(Beginning of Extracted material)

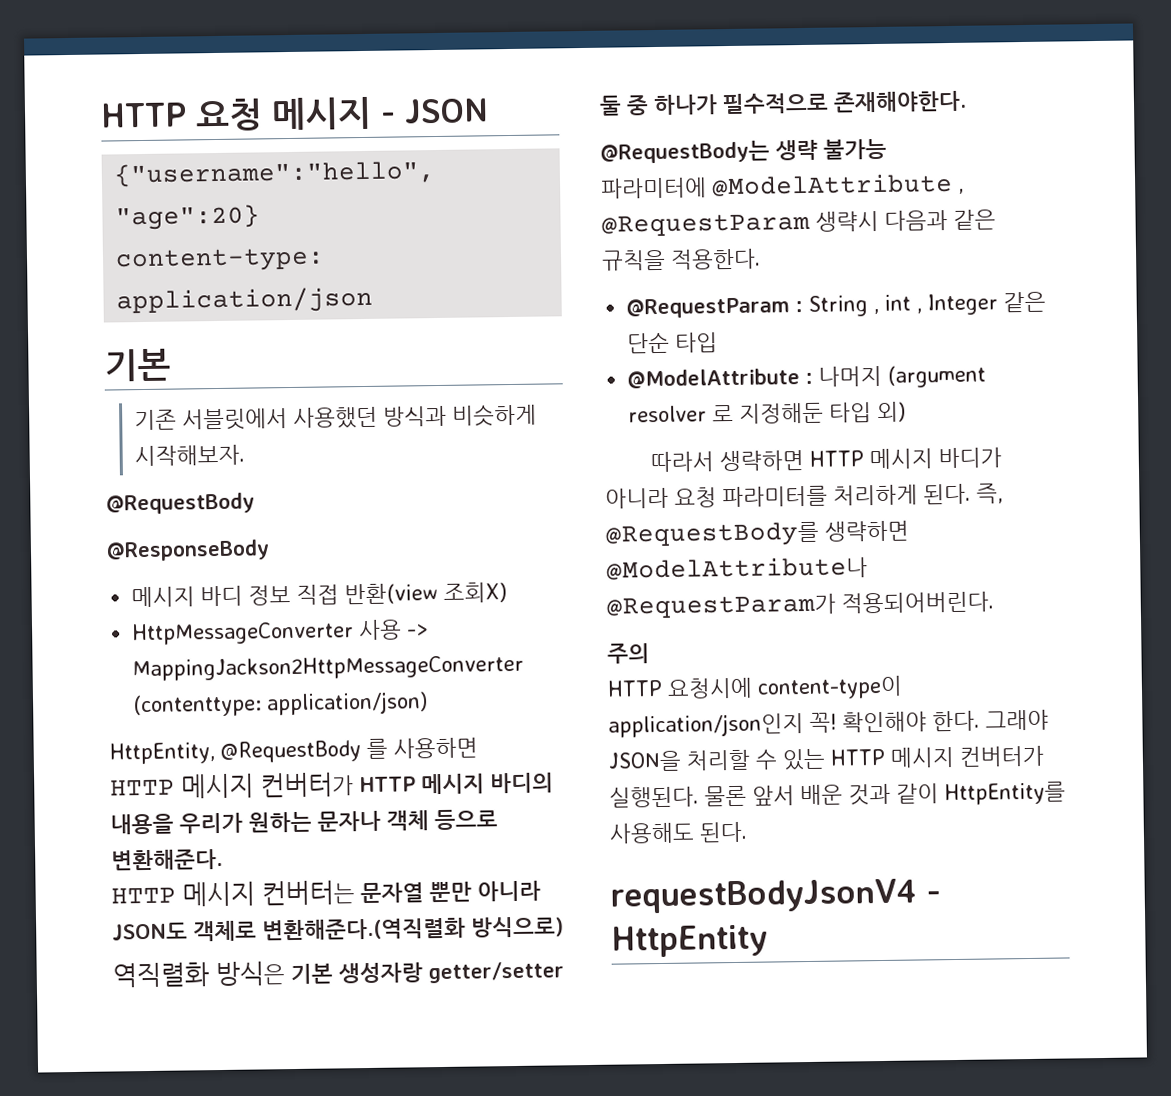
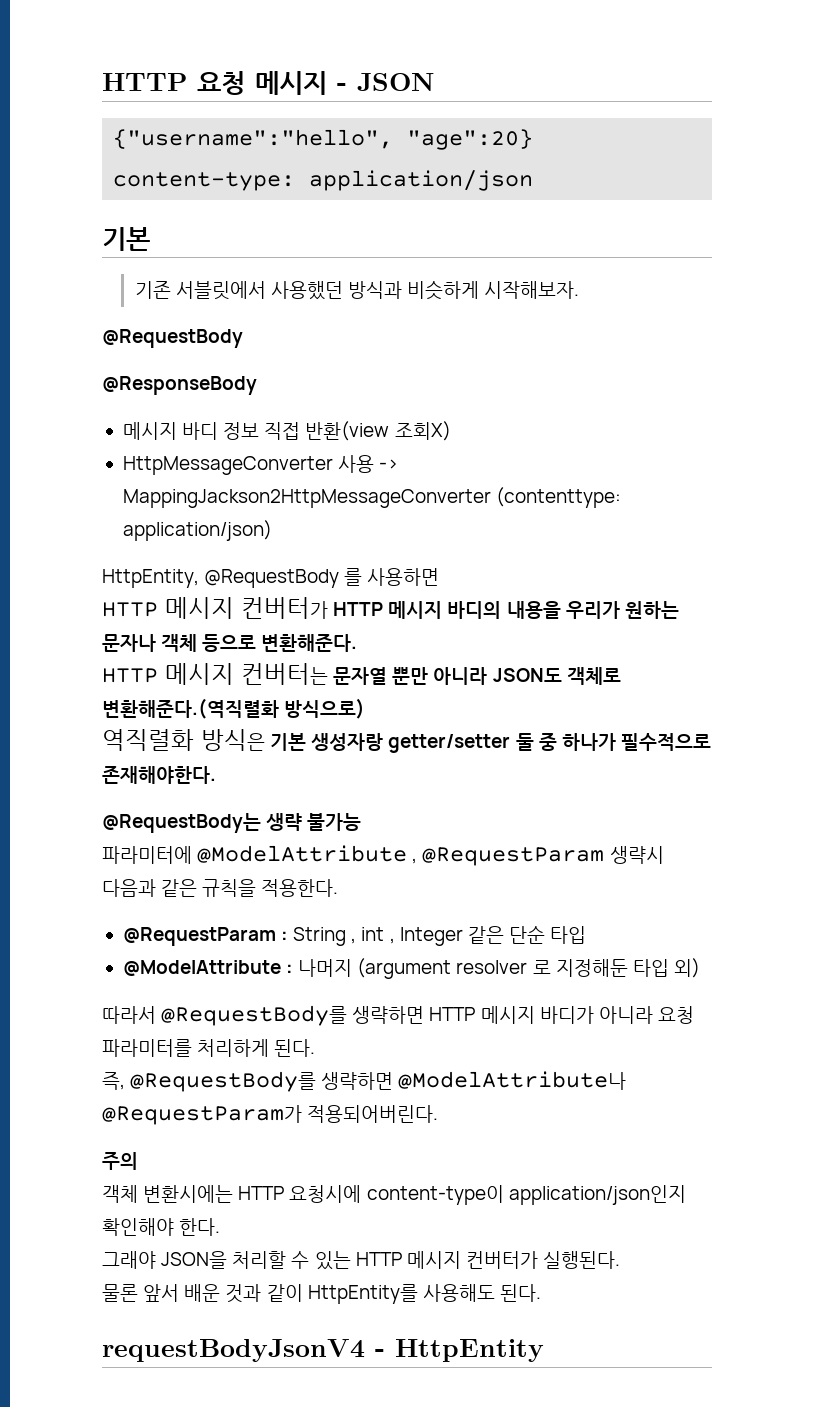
- 따라서 생략하면 HTTP 메시지 바디가 아니라 요청 파라미터를 처리하게 된다. 즉, @RequestBody를 생략하면 @ModelAttribute나 @RequestParam가 적용되어버린다.
+ 따라서 @RequestBody를 생략하면 HTTP 메시지 바디가 아니라 요청 파라미터를 처리하게 된다.
+ 즉, @RequestBody를 생략하면 @ModelAttribute나 @RequestParam가 적용되어버린다.
- HTTP 요청시에 content-type이 application/json인지 꼭! 확인해야 한다. 그래야 JSON을 처리할 수 있는 HTTP 메시지 컨버터가 실행된다. 물론 앞서 배운 것과 같이 HttpEntity를 사용해도 된다.
+ 객체 변환시에는 HTTP 요청시에 content-type이 application/json인지 확인해야 한다.
+ 그래야 JSON을 처리할 수 있는 HTTP 메시지 컨버터가 실행된다.
+ 물론 앞서 배운 것과 같이 HttpEntity를 사용해도 된다.

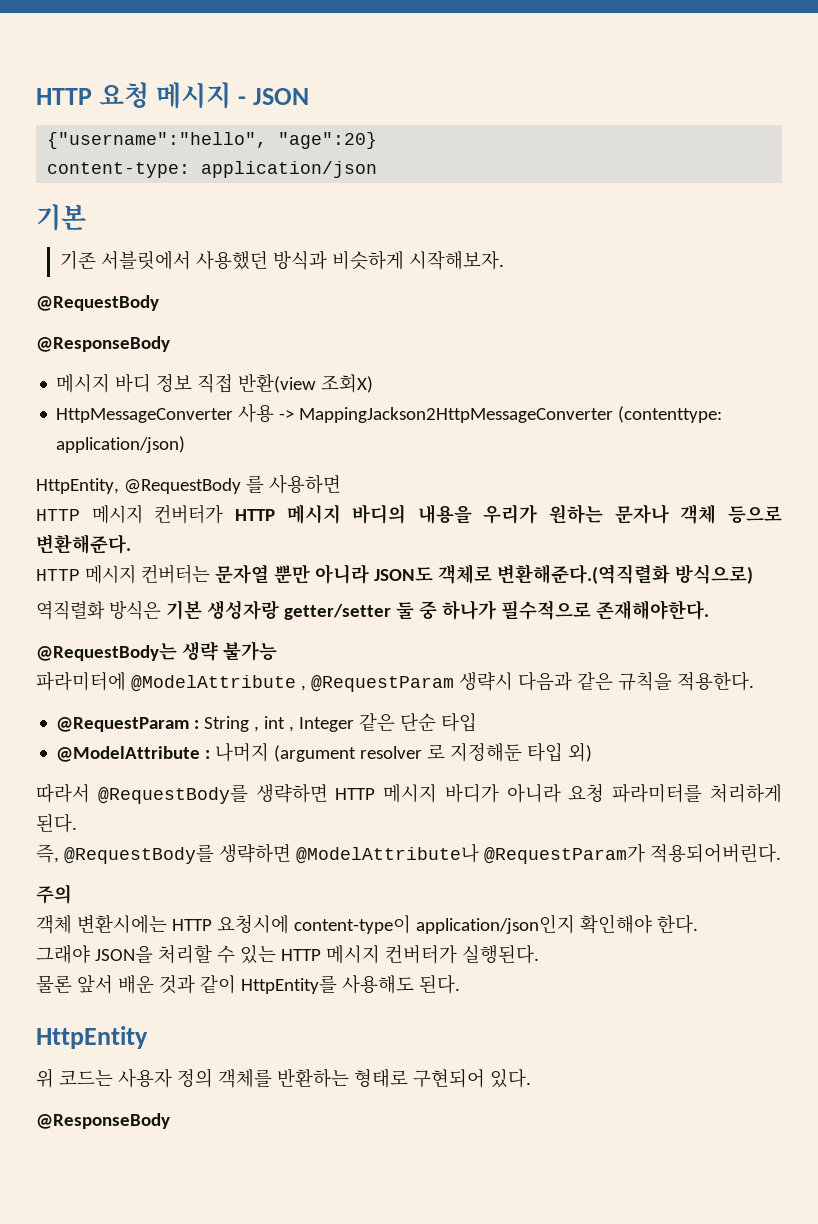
- requestBodyJsonV4 - HttpEntity
+ HttpEntity
+ 위 코드는 사용자 정의 객체를 반환하는 형태로 구현되어 있다.
+ @ResponseBody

(End of Extracted material)

Problem statement: Set down every record above exactly as it stands, but skip the pictures.

Result:
- 따라서 생략하면 HTTP 메시지 바디가 아니라 요청 파라미터를 처리하게 된다. 즉, @RequestBody를 생략하면 @ModelAttribute나 @RequestParam가 적용되어버린다.
+ 따라서 @RequestBody를 생략하면 HTTP 메시지 바디가 아니라 요청 파라미터를 처리하게 된다.
+ 즉, @RequestBody를 생략하면 @ModelAttribute나 @RequestParam가 적용되어버린다.
- HTTP 요청시에 content-type이 application/json인지 꼭! 확인해야 한다. 그래야 JSON을 처리할 수 있는 HTTP 메시지 컨버터가 실행된다. 물론 앞서 배운 것과 같이 HttpEntity를 사용해도 된다.
+ 객체 변환시에는 HTTP 요청시에 content-type이 application/json인지 확인해야 한다.
+ 그래야 JSON을 처리할 수 있는 HTTP 메시지 컨버터가 실행된다.
+ 물론 앞서 배운 것과 같이 HttpEntity를 사용해도 된다.

- requestBodyJsonV4 - HttpEntity
+ HttpEntity
+ 위 코드는 사용자 정의 객체를 반환하는 형태로 구현되어 있다.
+ @ResponseBody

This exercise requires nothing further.